E’ stata, anche, l’estate dei granchi blu. Con Presidente del Consiglio, Presidente della Regione Veneto e Ministro dell’agricoltura (e della pesca) che si sono immortalati davanti ai fornelli di famiglia con l’ambita preda nordamericana facendo appelli a mangiarne il più possibilealla faccia della tanto sbandierata italianità a tavola.

E facendo appello anche agli allevatori di altri animali condannati sempre a morte, mitili come cozze e vongole, subito omaggiati di un primo stanziamento di quasi tre milioni di euro, per catturare il più possibile lo scomodo emigrato, coinvolgendo orde di bagnanti scatenati con retini e secchielli in ogni dove.

La colpevole inconsapevolezza
della nostra politica

Tutti non consci che il granchio blu, il Callinectes Sapidus, ce l’abbiamo portato noi con le acque di zavorra del traffico navale sversate evidentemente in maniera legale, attività che si continua a non voler regolamentare e vigilare per altri possibili non augurabili ingressi.

Tutti non consci che dopo una decina d’anni di presenza nelle acque italiane questa volta è esplosa la sua presenza per motivi legati ai cambiamenti climatici come gli arrivi in mare di fiumi gonfiati nei mesi sbagliati.

Tutti non consci che a decretarne il successo riproduttivo è proprio la pesca massiva di uno dei suoi predatore naturale, il polpo, a cura di chi riceve i finanziamenti pubblici di un settore sovrassistito e che ha reso – complici i consumi in aumento – i mari più prossimi a un deserto fra gamberi e calamari dall’Argentina, pangasi dal Vietnam e naselli dal Senegal.

Tutti non consci che proprio la Commissione della FAO per la pesca nel Mediterraneo (quindi non un covo di animalisti) ha sentenziato che gli effetti negativi – economici – di questi sgraditi ospiti sono molto minori laddove vi sono aree protette, davvero protette, senza attività umane, quindi dove la biodiversità rende i singoli viventi più forti contro i temuti invasori, altro che l’aumento della pesca a strascico come si appresta a permettere la Regione Lazio.

Tutti non consci che per quanti ne cattureranno e mangeranno è impossibile azzerare la specie dalle nostre parti (sono 640 le specie non autoctone censite nei mari dal 1970 a oggi con un aumento esponenziale di quasi 22 specie nuove ogni anno) e che le azioni finanziate sono costosissime oltre che inutili se non ad aumentare la sofferenza animale e l’impoverimento delle acque.

E’ a questo proposito che vi consiglio il libro Il pesce è finito di Gabriele Bertacchini, che ci porta a bordo dei grandi pescherecci, sotto la superficie dell’acqua e negli allevamenti industriali, per svelarci scomodi segreti.

La guerra ai granchi blu

Ora poi, che i biologi del CNR hanno scoperto un secondo tipo di granchi blu nei nostri mari, il Portonus Segnis originario del Mar Rosso, ci sarà un secondo lanciato allarme, un secondo finanziamento, un secondo di tutto quanto abbiamo assistito in queste settimane.

E così via.

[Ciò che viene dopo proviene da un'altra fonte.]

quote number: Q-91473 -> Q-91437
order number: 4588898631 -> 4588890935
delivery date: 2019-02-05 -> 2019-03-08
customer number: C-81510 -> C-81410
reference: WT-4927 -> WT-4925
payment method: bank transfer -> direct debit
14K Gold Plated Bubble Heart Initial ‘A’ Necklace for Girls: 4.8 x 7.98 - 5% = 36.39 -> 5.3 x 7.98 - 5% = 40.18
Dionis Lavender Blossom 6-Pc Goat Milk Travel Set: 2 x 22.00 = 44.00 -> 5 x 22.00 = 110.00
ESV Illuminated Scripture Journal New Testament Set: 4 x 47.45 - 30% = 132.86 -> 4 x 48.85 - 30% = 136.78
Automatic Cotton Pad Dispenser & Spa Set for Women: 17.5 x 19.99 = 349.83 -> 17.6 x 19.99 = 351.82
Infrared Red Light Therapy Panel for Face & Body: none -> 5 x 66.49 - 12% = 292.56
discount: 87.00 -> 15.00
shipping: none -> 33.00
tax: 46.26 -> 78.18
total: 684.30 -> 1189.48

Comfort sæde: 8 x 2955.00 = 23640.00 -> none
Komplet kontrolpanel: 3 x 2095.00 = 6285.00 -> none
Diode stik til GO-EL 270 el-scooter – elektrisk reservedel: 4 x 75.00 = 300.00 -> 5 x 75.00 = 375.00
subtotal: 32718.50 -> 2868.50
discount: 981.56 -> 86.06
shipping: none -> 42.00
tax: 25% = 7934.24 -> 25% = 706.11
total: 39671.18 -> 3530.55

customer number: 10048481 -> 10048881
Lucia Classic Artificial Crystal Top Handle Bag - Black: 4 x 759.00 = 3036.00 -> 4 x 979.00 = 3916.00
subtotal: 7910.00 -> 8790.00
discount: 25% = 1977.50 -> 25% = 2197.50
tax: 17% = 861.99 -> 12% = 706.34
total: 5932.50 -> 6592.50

Sempre dichiarando guerra, a posteriori, a quelle specie che etichettiamo come invasive aliene, avendo fatto nulla per prevenirne la presenza nel nostro Paese, anzi spesso incentivandola con del legalissimo commercio. Sempre tentando di svuotare, appunto, l’oceano con un cucchiaino. Continuando, in tutti i sensi, a prendere granchi. 

E a dimenticarcene, del mare e dei suoi abitanti, appena arriverà il primo freddo e rivedremo in tv, comodi sul divano, spot che pubblicizzano con tanto di marchi ambientalisti, la pesca sostenibile che non esiste.